人面桃花相映红 296、大哥的囧事(二更)

    元极与白将军在大帐中商谈了许久,天色彻底暗了下来,营地之中燃了灯火,亮堂堂的。

    元烁和秦栀在另一个军帐里吃饭,这营地的饭菜还算不错,而且元烁又搞来了一壶酒,两个人相对而坐,也不管其他人了。

    “没能和你一同历险,我总是觉得心里难过。想当年咱俩什么情况都一同面对,现在你嫁给了我大哥,我就成了外人了,我这心情你怕是永远都不会理解。”喝了一口酒,元烁小声的抱怨,这话不能让元极听到,但他能说给秦栀听。

    “眼下大魏和西棠和平了,没有危险之事,咱俩或许有时机再一同并肩协作啊。不过呢,我觉得你首要的任务是赶紧和蓓蓓生个一儿半女的出来,让王爷和王妃体会一下孙儿绕膝,享受一下天伦之乐。”拿着酒杯,秦栀淡淡的喝着,酒有些烈,不过她还能接受。

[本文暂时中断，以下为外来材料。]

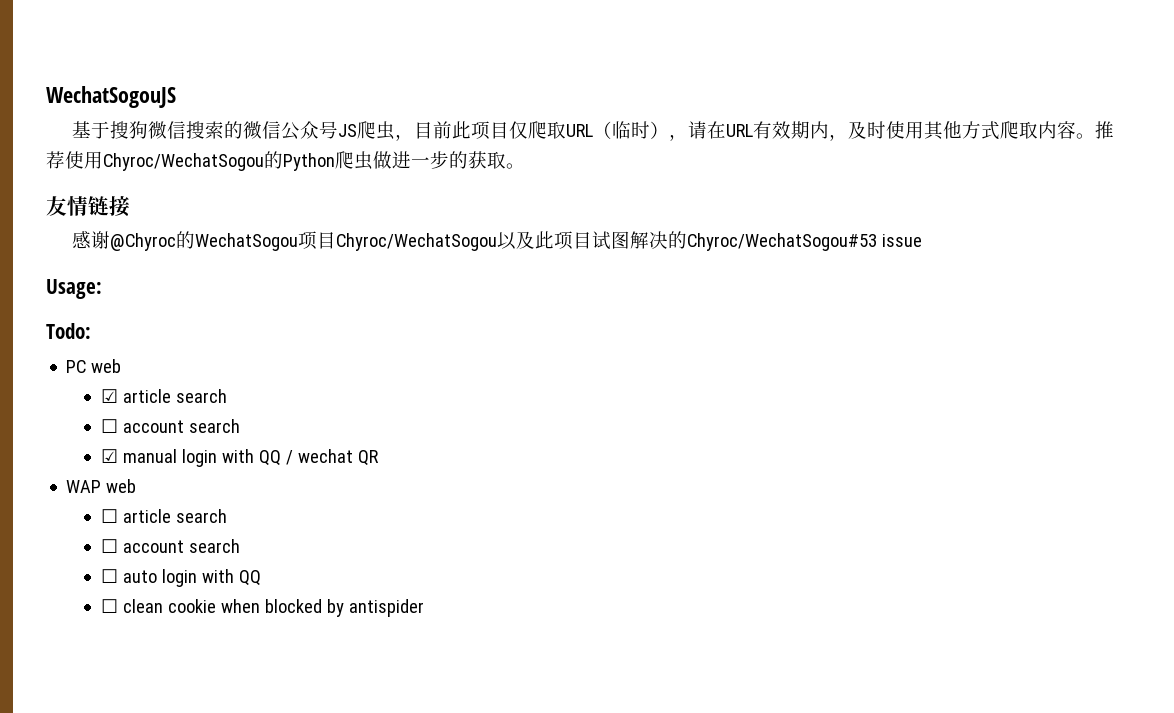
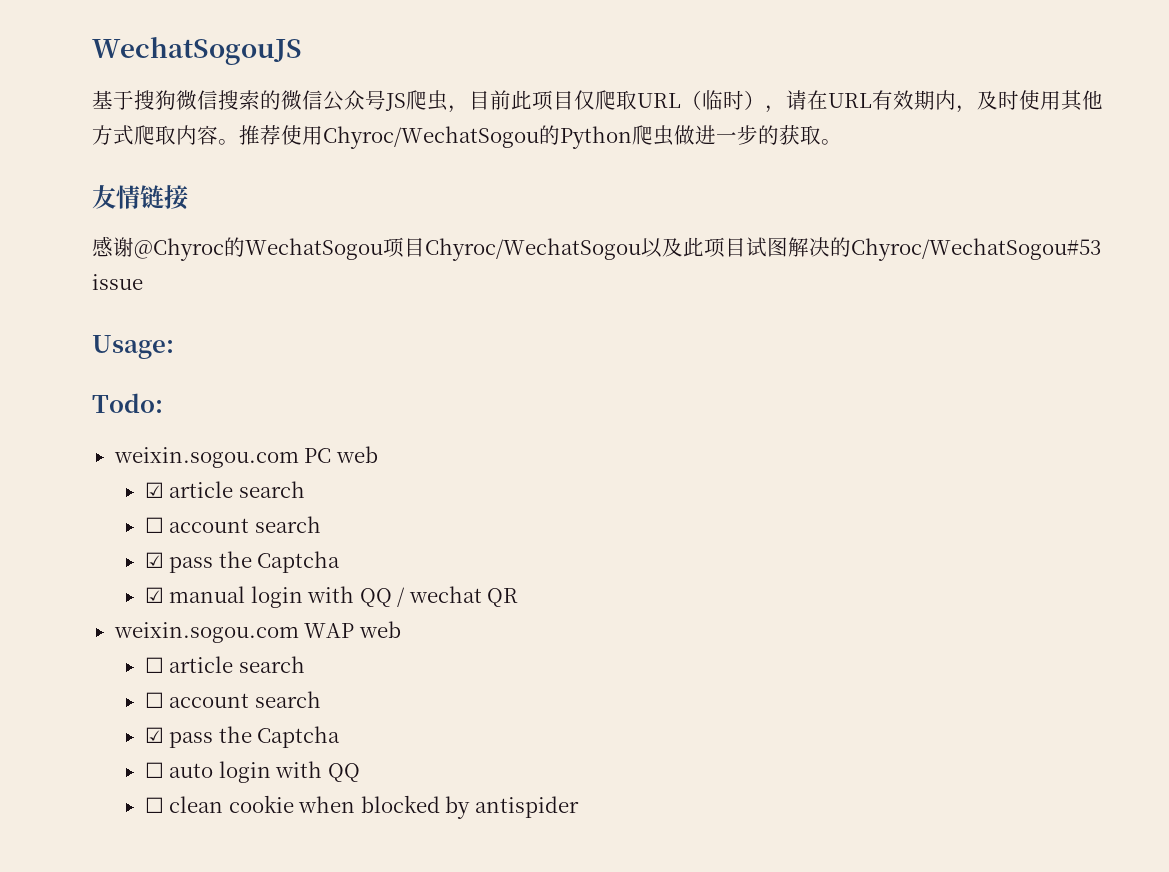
(91, 331) none -> [113,447,299,468] weixin.sogou.com
(240, 426) none -> [144,551,341,573] // ☑ pass the Captcha
(379, 458) none -> [113,622,299,643] weixin.sogou.com
(240, 546) none -> [144,726,341,748] // ☑ pass the Captcha

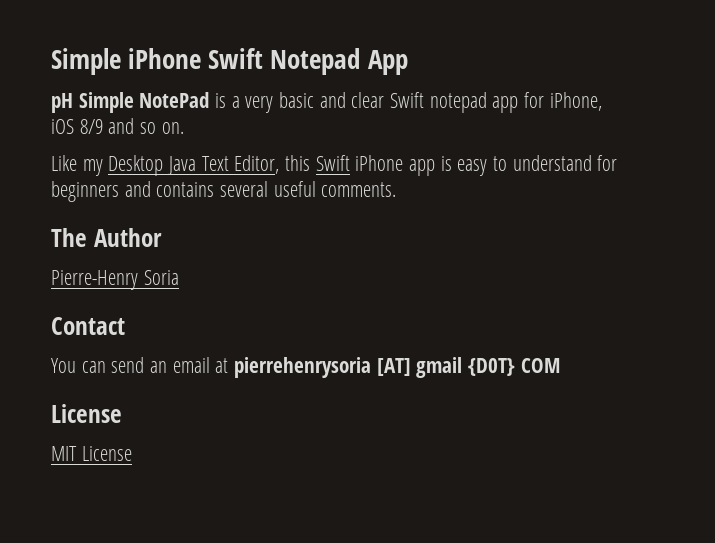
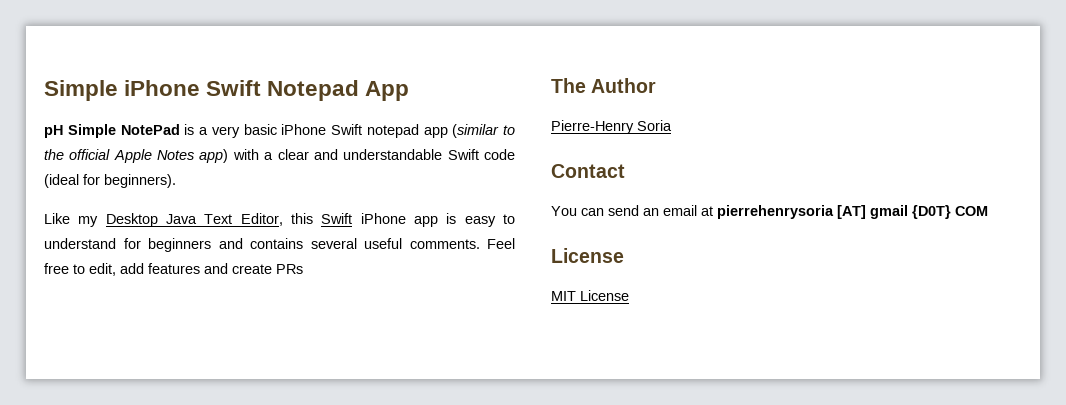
[319,92,385,108] and clear -> [281,124,327,135] iPhone
[524,92,602,111] [51,118,184,134] for iPhone, iOS 8/9 and so on. -> [452,124,515,138] [44,149,515,163] [44,174,176,188] (similar to the official Apple Notes app) with a clear and understandable Swift code (ideal for beginners).
(397, 189) none -> [487,238,515,249] [44,263,303,276] Feel free to edit, add features and create PRs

    “说起来,我那大侄儿不回朱城了?”这事儿,元烁私下里自己琢磨了一番,看样子是要留在帝都了。

    不过,反正有元莯在帝都呢,都是自家人,也不会吃亏。

    “在帝都有什么不好的,要什么有什么,那是皇宫,整个天下最富裕的地方,他在那儿不会吃亏的。”秦栀点点头,这事儿是板上钉钉了。除非她再生一个,才能养在自己身边。

    不过,元极根本不想这事儿,所以,也生不了了。

    “那倒也是。反正闲来无事,你就去皇宫待着呗,有吃有喝,你赖着不走皇上也不能把你赶走。”元烁向来脸皮厚,才不管那些。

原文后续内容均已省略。